Early milestone in work for hem A gene-editing tool met: 2seventy bio
Preclinical 'proof of concept' work could to be worth $15M to company
2seventy bio announced that it has achieved a key preclinical milestone under its joint program with Novo Nordisk to develop a gene-editing tool to treat hemophilia A.
Details of the “proof of concept” research that met this milestone — reported to be worth $15 million to the company — were not disclosed. Preclinical study findings will be presented at a virtual Research and Development deep dive on May 19.
“We are excited about the continued progress in this program based on our internally developed in vivo gene editing platform,” Philip Gregory, PhD, chief scientific officer at 2seventy bio, said in a company press release. In vivo research is conducted inside a living organism, rather than in a lab dish.
Creating ‘permanent FVIII production’ seen as ‘best approach for treatment’
Hemophilia is caused by the lack of certain blood clotting factors — proteins that help the blood to form clots to control bleeding — usually due to genetic mutations. In the case of hemophilia A, mutations in the F8 gene result either in the production of a faulty version of a blood clotting protein called factor VIII (FVIII) or cause its levels to drop. The altered or missing protein cannot clot blood as it should, ultimately leading to excessive bleeding.

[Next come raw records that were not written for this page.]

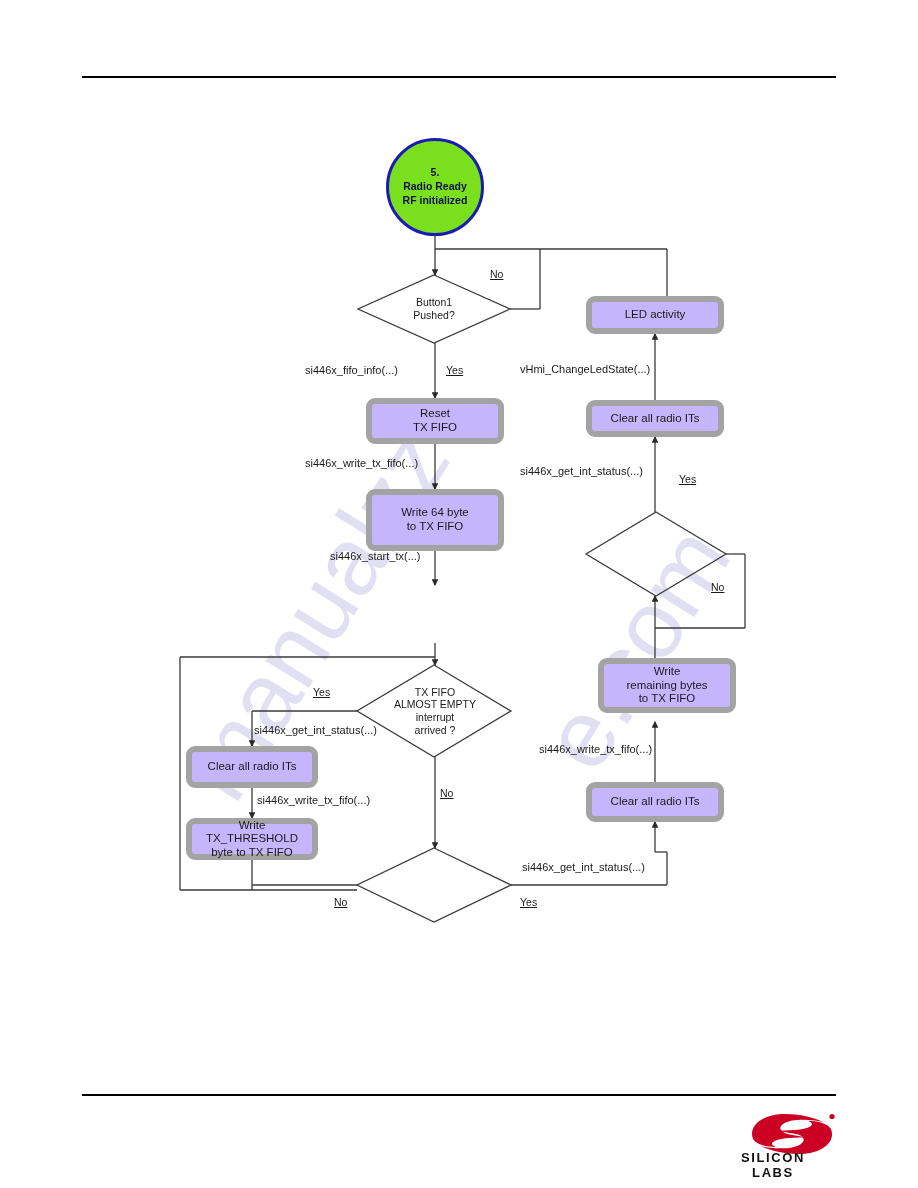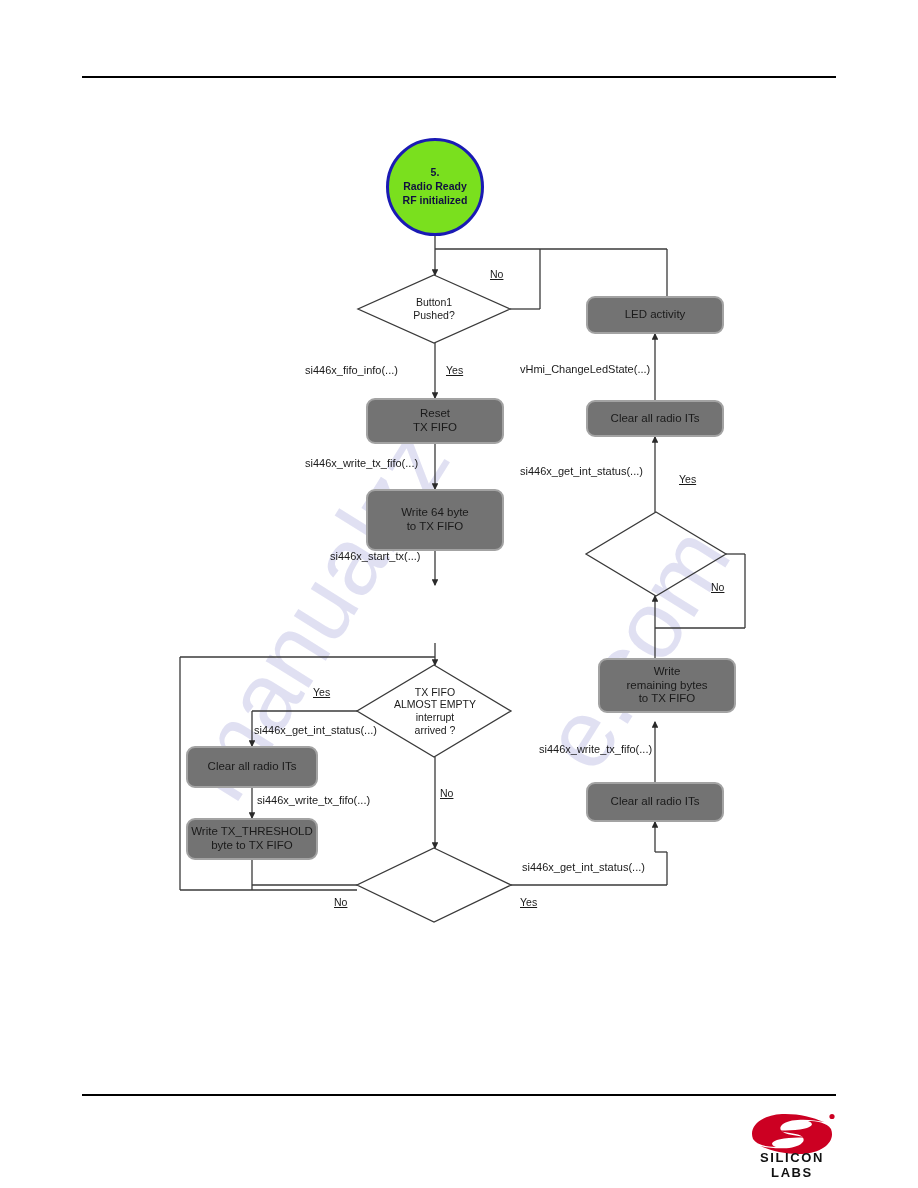--- a/index.html
+++ b/index.html
@@ -70,23 +70,23 @@
     box-sizing: border-box;
     display: flex;
     align-items: center;
     justify-content: center;
     text-align: center;
     color: #1a1a1a;
     line-height: 1.18;
   }
 
   .proc {
-    border: 2px solid #a3a3a3;
+    border: 6px solid #a3a3a3;
     border-radius: 9px;
-    background: #737373;
+    background: #c4b5fd;
     font-size: 11.5px;
   }
 
   .proc-green {
     border: 1px solid #4a4a4a;
     border-radius: 9px;
     background: #7ae01e;
     font-size: 11.5px;
   }
 
@@ -130,21 +130,21 @@
   
   #logo {
     position: absolute;
     left: 740px;
     top: 1104px;
     width: 104px;
     height: 62px;
   }
   #logo-wordmark {
     position: absolute;
-    left: 740px;
+    left: 721px;
     top: 1150px;
     width: 104px;
     text-align: center;
     font-family: "Liberation Sans", sans-serif;
     font-size: 13px;
     font-weight: bold;
     letter-spacing: 1.6px;
     color: #111111;
   }
 </style>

2seventy bio and Novo Nordisk partnered to develop gene therapy candidates for hemophilia A in 2022, renewing a working relationship previously established between 2seventy bio’s parent company, bluebird bio, and Novo Nordisk.
The gene-editing approach aims to correct the faulty F8 gene that causes hemophilia A and restore production of a functional FVIII protein.
“Hemophilia A is a lifelong condition that is detected early; the best solution for the condition is to create permanent FVIII production for the lifetime of patients which is why we believe integrating the corrective transgene into the genome is the best approach for treatment,” Gregory said.
Under the agreement, 2seventy bio’s proprietary mRNA-based megaTAL technology and in vivo mRNA platform are to be used to develop gene-editing tools that could allow scientists to precisely silence, edit, or insert genetic components.
The megaTAL technology uses customizable enzymes designed to recognize and cut specific DNA regions, while the mRNA (messenger RNA) platform allows the delivery of mRNA — the molecule generated from DNA that serves as a template for protein production — to cells.
Novo Nordisk is in charge of funding all research and development activities, with the option to exclusively license 2seventy bio’s megaTAL technology and gene-editing technology for the treatment of hemophilia A.
2seventy bio also has entered into a partnership with Genevant Sciences to gain access to its lipid nanoparticle system, which is intended to allow megaTAL mRNA to be effectively delivered to cells in the liver where FVIII is produced.